Stored entries

★ ★ ★ ★

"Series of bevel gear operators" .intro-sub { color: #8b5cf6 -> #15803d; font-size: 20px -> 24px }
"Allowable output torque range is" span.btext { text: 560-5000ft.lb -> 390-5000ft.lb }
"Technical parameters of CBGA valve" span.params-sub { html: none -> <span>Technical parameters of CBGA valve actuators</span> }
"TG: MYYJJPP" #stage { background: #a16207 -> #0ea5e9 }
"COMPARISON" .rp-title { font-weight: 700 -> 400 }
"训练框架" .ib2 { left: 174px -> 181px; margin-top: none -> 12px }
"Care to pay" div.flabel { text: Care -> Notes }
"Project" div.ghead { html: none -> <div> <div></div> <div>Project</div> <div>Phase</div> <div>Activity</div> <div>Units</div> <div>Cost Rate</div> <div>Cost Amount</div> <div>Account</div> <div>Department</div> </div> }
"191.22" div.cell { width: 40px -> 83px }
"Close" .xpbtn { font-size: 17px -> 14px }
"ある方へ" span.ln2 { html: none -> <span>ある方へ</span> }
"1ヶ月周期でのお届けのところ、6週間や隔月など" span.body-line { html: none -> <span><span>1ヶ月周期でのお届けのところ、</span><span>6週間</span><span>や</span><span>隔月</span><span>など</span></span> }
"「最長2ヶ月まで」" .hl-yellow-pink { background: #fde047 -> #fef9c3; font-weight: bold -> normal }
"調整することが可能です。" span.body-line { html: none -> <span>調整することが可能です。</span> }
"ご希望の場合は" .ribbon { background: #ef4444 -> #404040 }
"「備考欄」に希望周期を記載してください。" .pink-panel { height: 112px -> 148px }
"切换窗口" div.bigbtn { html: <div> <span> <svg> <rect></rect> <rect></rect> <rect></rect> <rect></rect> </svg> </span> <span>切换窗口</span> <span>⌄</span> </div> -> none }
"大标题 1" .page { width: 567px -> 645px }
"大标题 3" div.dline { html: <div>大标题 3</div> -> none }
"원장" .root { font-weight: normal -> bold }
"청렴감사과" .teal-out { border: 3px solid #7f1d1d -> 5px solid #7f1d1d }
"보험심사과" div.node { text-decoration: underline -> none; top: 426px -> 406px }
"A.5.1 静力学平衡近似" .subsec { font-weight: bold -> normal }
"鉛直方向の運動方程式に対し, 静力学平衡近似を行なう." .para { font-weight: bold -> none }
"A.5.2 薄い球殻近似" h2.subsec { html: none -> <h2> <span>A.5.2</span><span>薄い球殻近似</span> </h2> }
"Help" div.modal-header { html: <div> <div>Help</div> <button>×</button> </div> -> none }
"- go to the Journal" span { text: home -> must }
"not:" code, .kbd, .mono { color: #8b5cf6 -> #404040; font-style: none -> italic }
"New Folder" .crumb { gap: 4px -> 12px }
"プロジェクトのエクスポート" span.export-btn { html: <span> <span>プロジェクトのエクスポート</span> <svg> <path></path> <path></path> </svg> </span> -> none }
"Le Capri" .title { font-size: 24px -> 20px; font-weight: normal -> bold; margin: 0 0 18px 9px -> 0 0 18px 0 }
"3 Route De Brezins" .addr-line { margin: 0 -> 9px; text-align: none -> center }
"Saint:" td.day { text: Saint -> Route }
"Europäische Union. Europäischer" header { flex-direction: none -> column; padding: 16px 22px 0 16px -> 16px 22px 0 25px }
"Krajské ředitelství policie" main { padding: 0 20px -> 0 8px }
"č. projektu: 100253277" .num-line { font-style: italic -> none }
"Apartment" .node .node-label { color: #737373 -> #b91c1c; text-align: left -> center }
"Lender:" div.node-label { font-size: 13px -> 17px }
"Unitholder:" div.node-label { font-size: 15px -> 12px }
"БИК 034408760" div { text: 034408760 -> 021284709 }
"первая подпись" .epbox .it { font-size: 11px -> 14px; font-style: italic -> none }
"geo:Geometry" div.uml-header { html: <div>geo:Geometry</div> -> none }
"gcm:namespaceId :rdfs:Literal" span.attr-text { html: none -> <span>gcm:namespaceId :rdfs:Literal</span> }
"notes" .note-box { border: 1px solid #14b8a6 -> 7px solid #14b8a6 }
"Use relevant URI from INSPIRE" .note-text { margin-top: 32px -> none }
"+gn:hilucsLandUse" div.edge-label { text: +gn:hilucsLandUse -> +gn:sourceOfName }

★ ★ ★ ★

▶ _REQUIRED ACTION_: What you give back should be exactly the lines of the entries above from the one containing "text: 034408760 ->" to the end, and nothing more.

▶ _EXERCISE SOLUTION_:
"БИК 034408760" div { text: 034408760 -> 021284709 }
"первая подпись" .epbox .it { font-size: 11px -> 14px; font-style: italic -> none }
"geo:Geometry" div.uml-header { html: <div>geo:Geometry</div> -> none }
"gcm:namespaceId :rdfs:Literal" span.attr-text { html: none -> <span>gcm:namespaceId :rdfs:Literal</span> }
"notes" .note-box { border: 1px solid #14b8a6 -> 7px solid #14b8a6 }
"Use relevant URI from INSPIRE" .note-text { margin-top: 32px -> none }
"+gn:hilucsLandUse" div.edge-label { text: +gn:hilucsLandUse -> +gn:sourceOfName }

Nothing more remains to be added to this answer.